Mayfield and Paul Trotter, the meteorologist in charge of the Slidell office, both refused to criticize the federal response.
But Mayfield said: “The fact that we had a major hurricane forecast over or near New Orleans is reason for great concern. The local and state emergency management knew that as well as FEMA did.”
And the risk to New Orleans in particular was well-recognized long before Katrina.
“The 33 years that I’ve been at the hurricane center we have always been saying — the directors before me and I have always said — that the greatest potential for the nightmare scenarios, in the Gulf of Mexico anyway, is that New Orleans and southeast Louisiana area,” Mayfield said.
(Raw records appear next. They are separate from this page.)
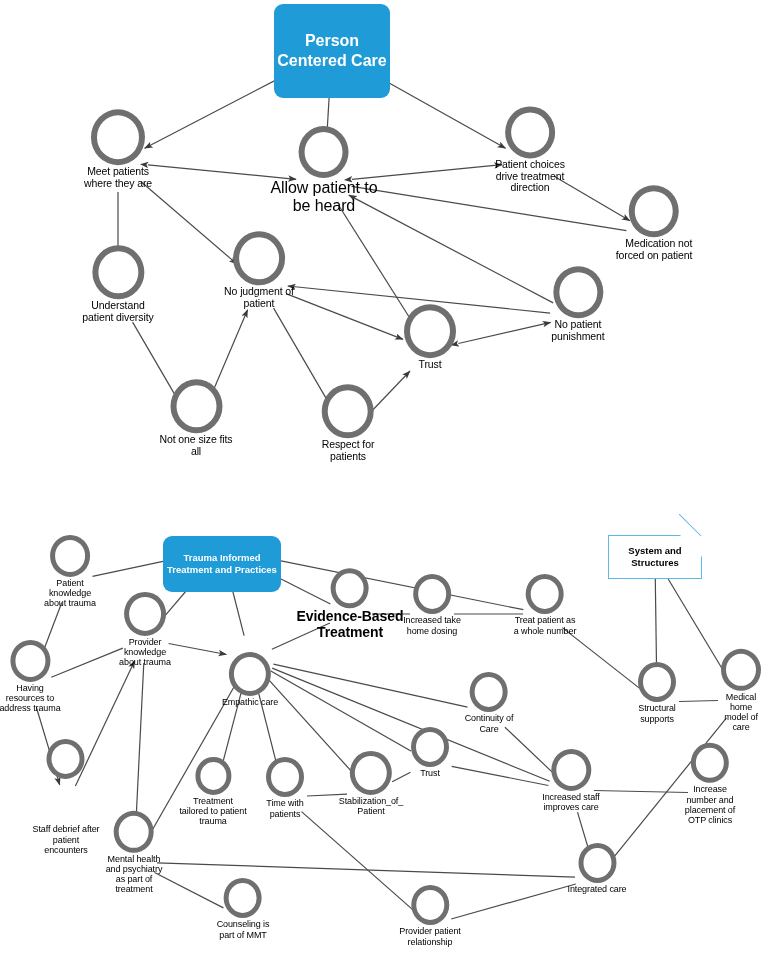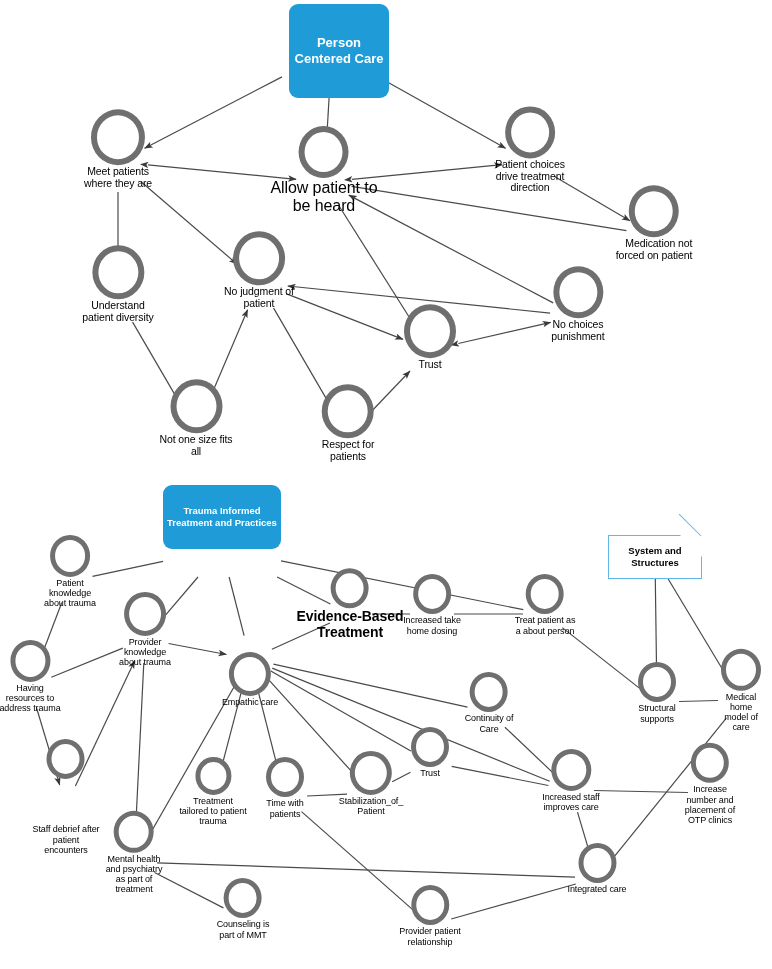"Person" div.box-node { font-size: 13px -> 16px; left: 339px -> 332px; width: 100px -> 116px }
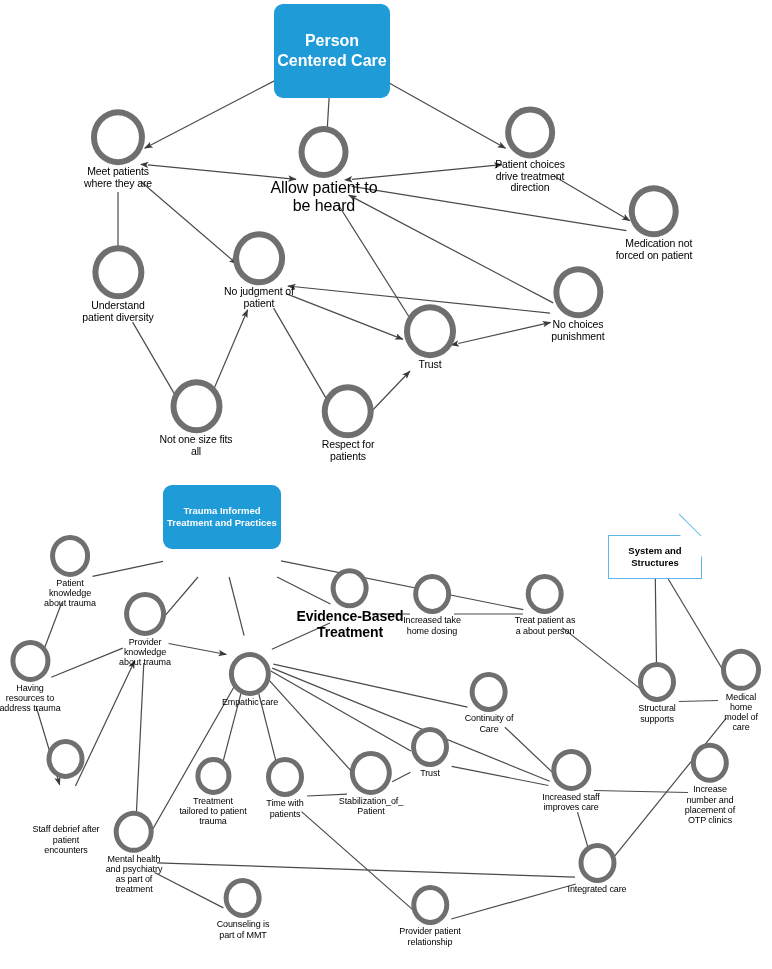"No choices" div.node-label { text: choices -> patient }
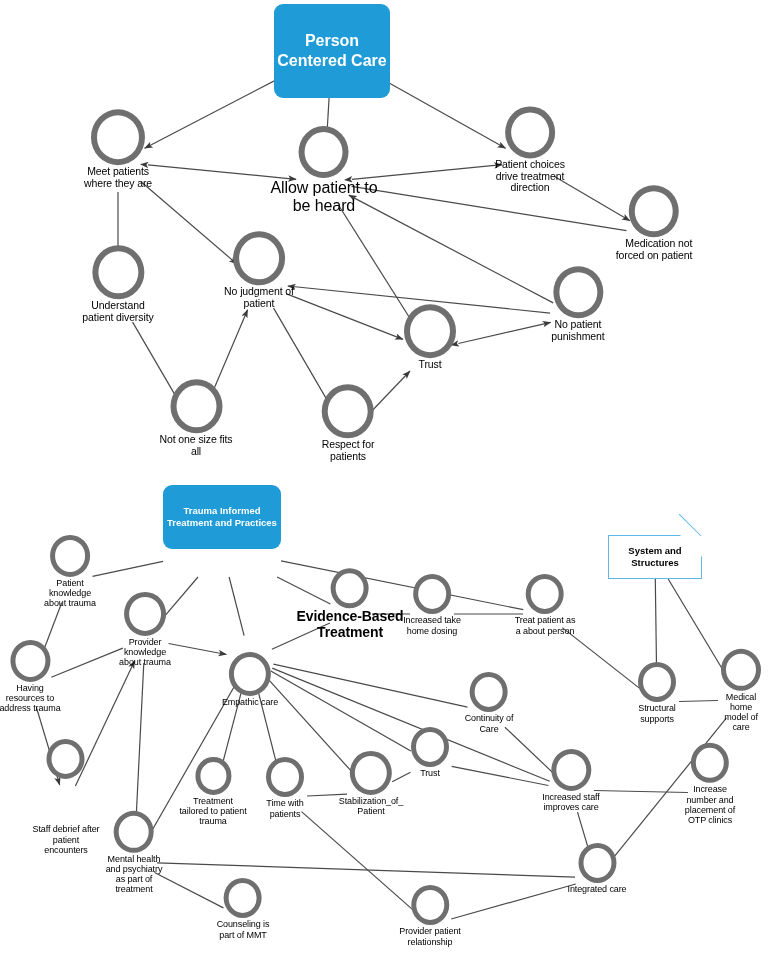"Trauma Informed" div.box-node { height: 64px -> 56px; top: 517px -> 564px }
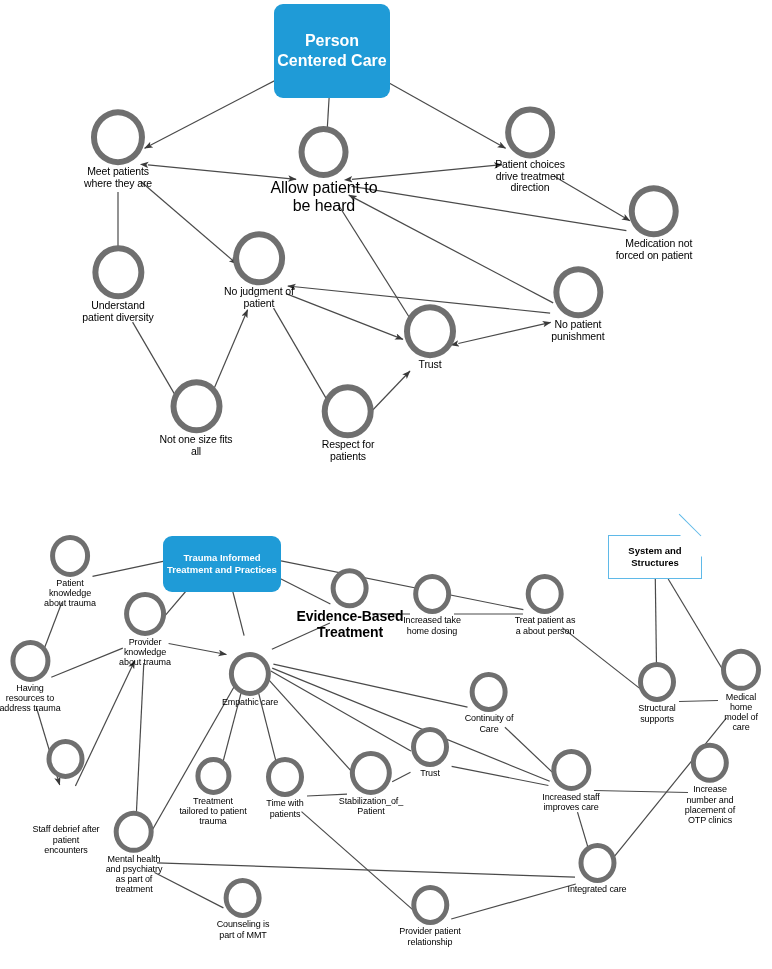"Treat patient as" div.node-label { text: about person -> whole number }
Heeding Mayfield's warnings, FEMA conducted a ‘Hurricane Pam’ exercise 13 months before Katrina struck to assess how New Orleans would handle a theoretical Category 3 hurricane. The exercise predicted a gap in the levee system would flood major portions of the city and damage as much as 87 percent of New Orleans' homes.
The hurricane center and the weather service have not been without critics. Some private meteorologists laud the accurate forecasts but wonder why those dire predictions were not issued earlier. They also argue that residents were bombarded with too much information from several sources.
Storm-track projections on target
As early as three days before Katrina pulverized the Gulf Coast, the hurricane center warned that New Orleans was in the Category 4 hurricane’s path. Storm-track projections released to the public more than two days (56 hours) before Katrina came ashore were off by only about 15 miles — and only because the hurricane made a slight turn to the right before hitting land just to the east of New Orleans.
That is better than the average 48-hour error of about 160 miles and 24-hour error of about 85 miles.
Two days before the storm hit, the hurricane center predicted Katrina’s strength at landfall; the agency was off the mark by only about 10 mph. That kind of accuracy is unusual, because forecasters find it particularly difficult to predict whether a storm will strengthen or weaken.
The next day, New Orleans Mayor Ray Nagin ordered a mandatory evacuation of the city after speaking with Bush. Katrina had been updated to a Category 5 storm with NOAA predicting coastal storm surge flooding of 15 to 20 feet above normal tide levels.
AccuWeather Inc. senior meteorologist Michael Steinberg said emergency managers and the public could have been given an earlier warning of Katrina’s threat to New Orleans. He said the private company had issued forecasts nearly 12 hours earlier than the hurricane center warning that Katrina was aiming at the area.
He said that difference was significant because it would have given more daylight hours for evacuations.
Mayfield said hurricane watches and warnings are issued to give 36 and 24 hours’ notice, respectively. Lengthening that time could mean larger areas than necessary would be evacuated, he said. That could cause larger traffic jams and put people in danger of being stuck on the road when the hurricane hit.
Trotter also wanted to make sure the public knew of the Category 4 hurricane’s threat beforehand. His forecasters publicly warned that a hurricane of that magnitude could cause widespread destruction of buildings, hurl small cars into the air and cause the levee system to fail.
But Trotter went even further and called Katrina “A MOST POWERFUL HURRICANE WITH UNPRECEDENTED STRENGTH ... RIVALING THE INTENSITY OF HURRICANE CAMILLE OF 1969.” That storm wiped some towns off the map along the Gulf Coast and killed 256 people.
Warning phone calls to governors, mayors
Mayfield also did something he rarely does before a hurricane hits: He personally called the governors of Mississippi and Louisiana and New Orleans Mayor Ray Nagin two days ahead of time to warn them about the monstrous hurricane. Nagin has said he ordered an evacuation because Mayfield’s call “scared the hell” out of him.
“I just wanted to be able to go to sleep that night knowing I had done everything I could,” Mayfield said.